Seit der bewussten Existenz des homo sapiens, d.h. seitdem ein kollektives Gedächtnis, sprich eine Geschichte der menschlichen Gattung vorliegt, sind immer wieder Zweifel aufgekommen, ob der Mensch die Endbestimmung aller Entwicklung ist. Und mit allen Zweifeln wurde immer wieder festgeschrieben, dass die Sterblichkeit des Individuums den Traum vergellte, das Telos der Weltgeschichte zu sein. Nein, so hieß es immer wieder, wir wissen ja, dass wir endlich sind und wir wissen, je mehr uns über die kosmische Dimension bekannt wird, dass wir ein kleines Kristall einer großen Entwicklung sind, in der wir episodisch existieren. Das wussten die Philosophen der Antike genauso wie die der Moderne, die von einer Dialektik der Natur sprachen.

Dennoch haben jeweils diejenigen, die in den verschiedenen Epochen zur Macht gellangten und ihrerseits wiederum in der Macht die Endbestimmung ihres Daseins sahen, geglaubt, sie könnten sich unsterblich machen, indem sie die Macht selbst ständig vergrößerten und ihre Symbolik in das große Areal der Götter stellten, die für den großen, unerfüllten Traum von unendlicher Macht und Unsterblichkeit herhalten mussten. Aber selbst die größten Titanen sahen irgendwann ihre Stunde kommen, sie wurden gemeuchelt oder sie fielen durch eigenen Irrtum, sie traten zuweilen ein in das Reich des Todes und hatten nicht einmal die Münzen für den Fährmann mitbekommen, weil der Wahn des Übergroßen sie lächerlich gemacht hatte. Zuweilen hieß es sogar: „Töte ihn nicht, aber lasse ihn leiden.“

Und immer wieder rieben sich die Menschen die Augen und schluckten schwer, weil sie es doch wussten, wie trügerisch es war, sich selbst über die Existenz des kleinen Kristalls zu erheben und sich in kosmischen Dimensionen als Hauptakteure zu sehen. Für einen Augenaufschlag der Geschichte glänzten diese kleinen Kristalle der menschlichen Existenz durch Demut und der große Weltgeist konnte für einen kurzen Moment glauben, dass das Weltgefüge wieder die Balance erhielte, die ihm gebührte. Aber kaum wendete der große Demiurg sich ab, um wichtigeren Geschäften nachzugehen, da fingen die unbelehrbaren Menschen wieder an zu bauen, als wollten sie ewig leben und zu essen, als müssten sie morgen sterben. Das zürnte den Weltgeist und verdarb den Menschen ihr eigenes Dasein, weil sie alles zerstörten, was sie eigentlich brauchten, um halbwegs vernünftig auch in der Zukunft zu leben.
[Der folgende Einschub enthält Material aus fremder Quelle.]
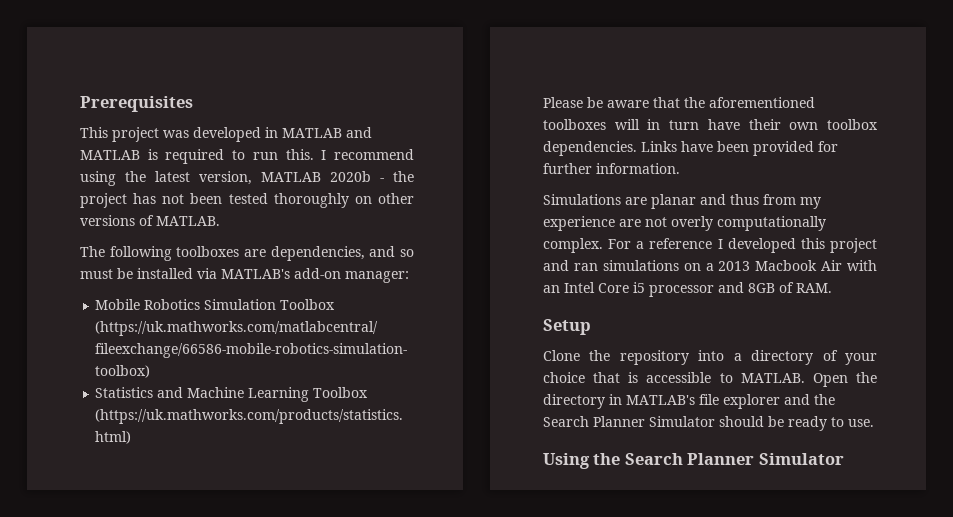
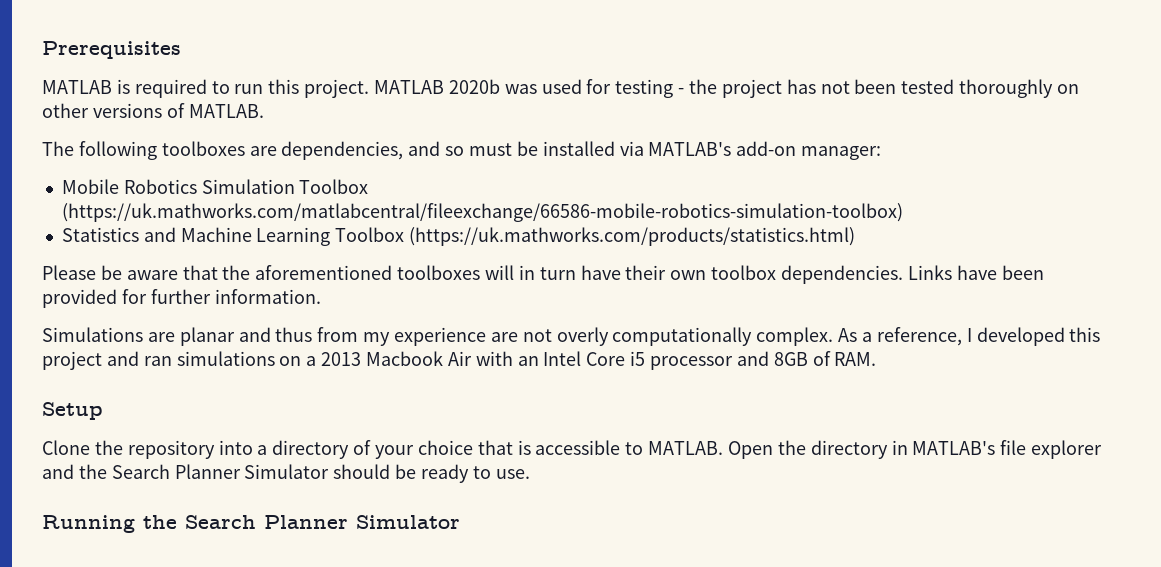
[80,127,372,142] This project was developed in MATLAB and -> (181, 50) none
[285,149,414,160] [80,171,371,186] this. I recommend using the latest version, MATLAB 2020b -> [268,79,674,98] this project. MATLAB 2020b was used for testing
[608,238,713,249] For a reference -> [838,327,962,346] As a reference,
[543,453,590,469] Using -> [42,515,135,533] Running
Aber es half alles nichts, dort, wo es Reichtum und Macht, und vor allem nicht die Sorge gab, wie man das Morgen überlebt, dort brach die Seuche immer wieder aus.

Die Natur, so schrieb Nietzsche, wird irgendwann die Menschheit von sich abschütteln wie ein Ochse eine lästige Fliege. Wie in vielem wird dieser tragische Mann auch in diesem Recht behalten. Die Spannung zwischen den großen Machtzentralen dieser Erde und dem unendlichen Kosmos einerseits und den Wünschen nach Größe und der eigenen Fehlbarkeit andererseits lässt uns trunken werden. Die Bilder verschwimmen, solange wir uns an dem Gift benebeln, wir wären einzigartig und unersetzbar. Aber der Blick schärft sich, wenn der Moment als das Universum der eigenen Verantwortung in die tiefen Sphären des Bewusstseins dringt!